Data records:
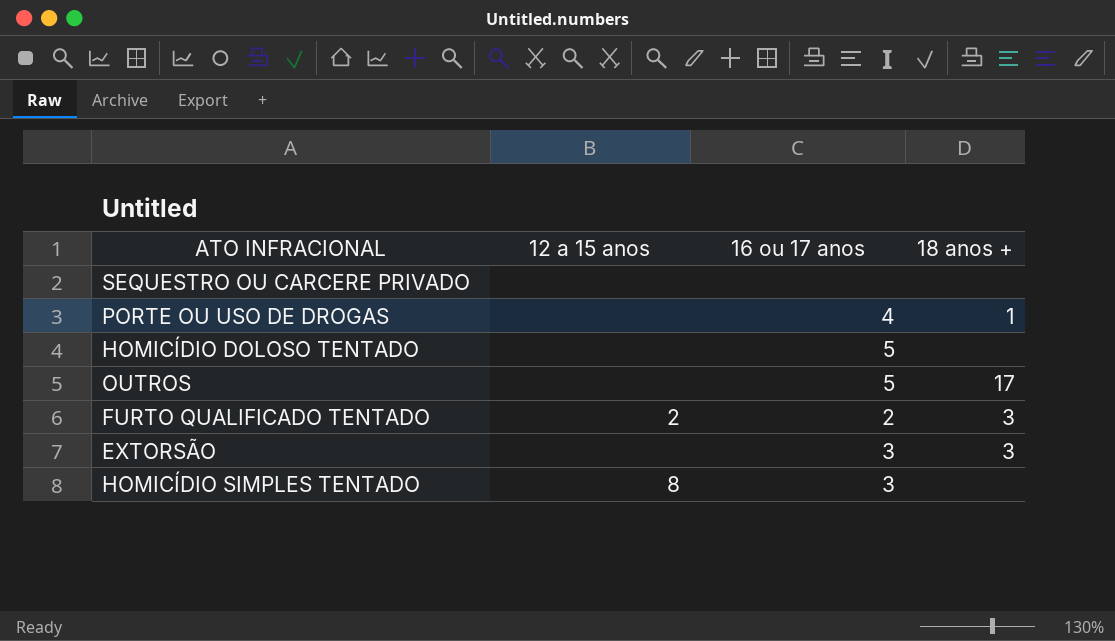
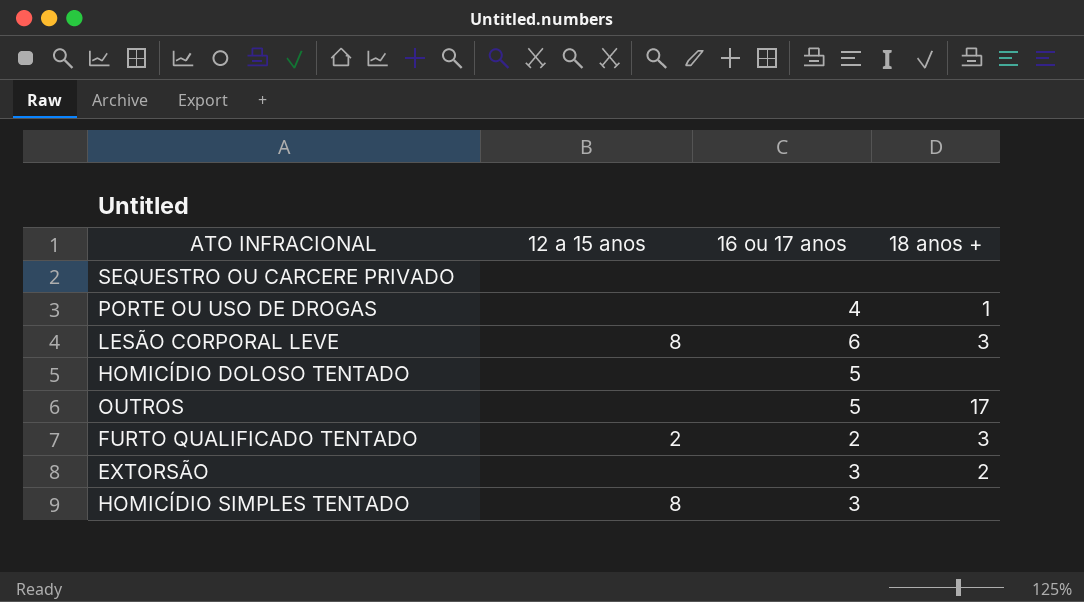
row LESÃO CORPORAL LEVE: none -> 8 | 6 | 3
EXTORSÃO | 18 anos +: 3 -> 2

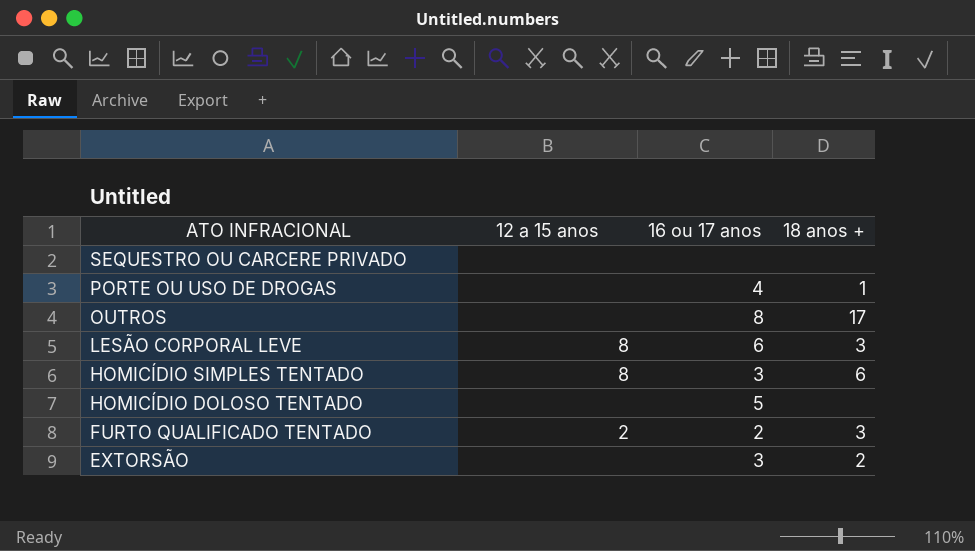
row order: none -> ATO INFRACIONAL descending
OUTROS | 16 ou 17 anos: 5 -> 8
HOMICÍDIO SIMPLES TENTADO | 18 anos +: none -> 6

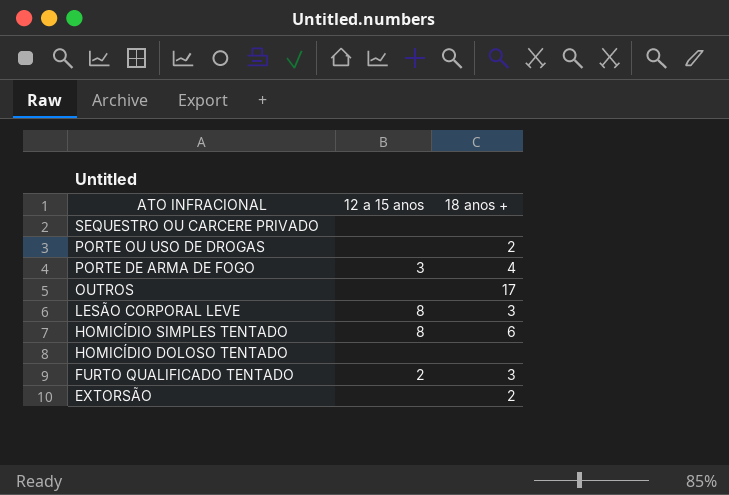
column 16 ou 17 anos | position: 3 -> none
PORTE OU USO DE DROGAS | 18 anos +: 1 -> 2
row PORTE DE ARMA DE FOGO: none -> 3 | 4

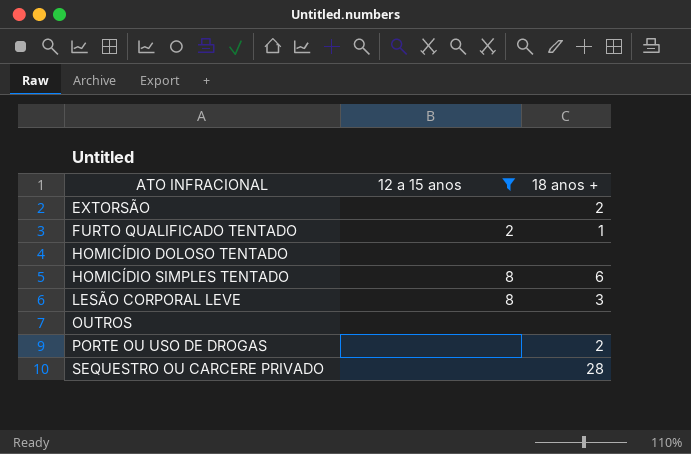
filter: none -> 12 a 15 anos != 3
row order: ATO INFRACIONAL descending -> ATO INFRACIONAL ascending
FURTO QUALIFICADO TENTADO | 18 anos +: 3 -> 1
OUTROS | 18 anos +: 17 -> none
SEQUESTRO OU CARCERE PRIVADO | 18 anos +: none -> 28

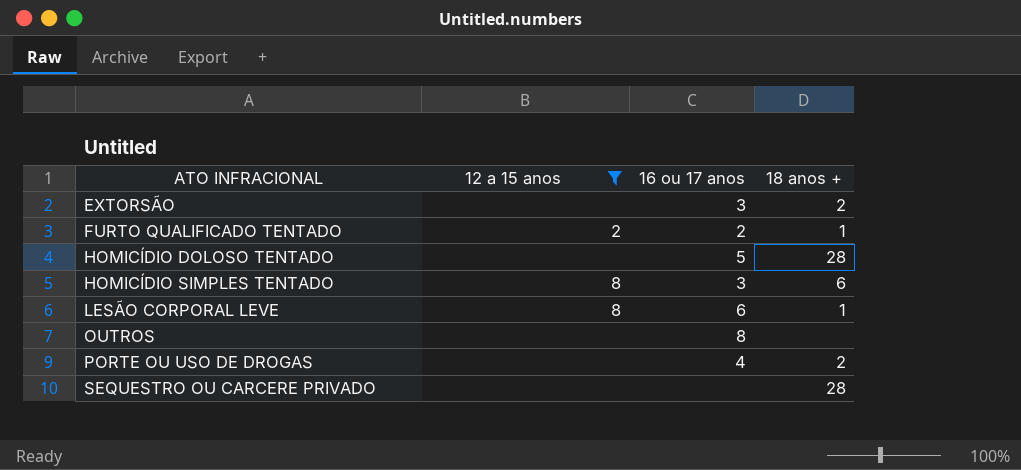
column 16 ou 17 anos | position: none -> 3
HOMICÍDIO DOLOSO TENTADO | 18 anos +: none -> 28
LESÃO CORPORAL LEVE | 18 anos +: 3 -> 1

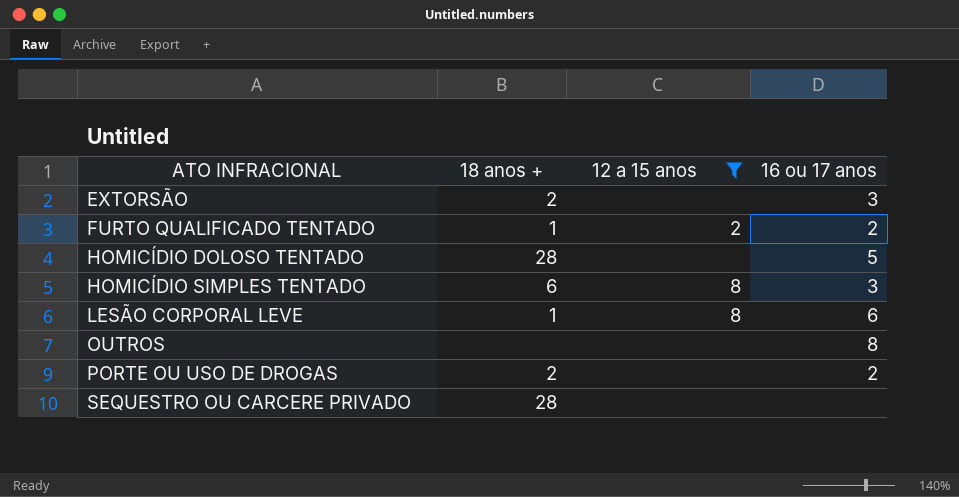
column 18 anos + | position: 4 -> 2
PORTE OU USO DE DROGAS | 16 ou 17 anos: 4 -> 2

EXERCISE GOAL
Nothing but a number should be given: the count of lines in the records that contain the word "order".

ANSWER SPACE
2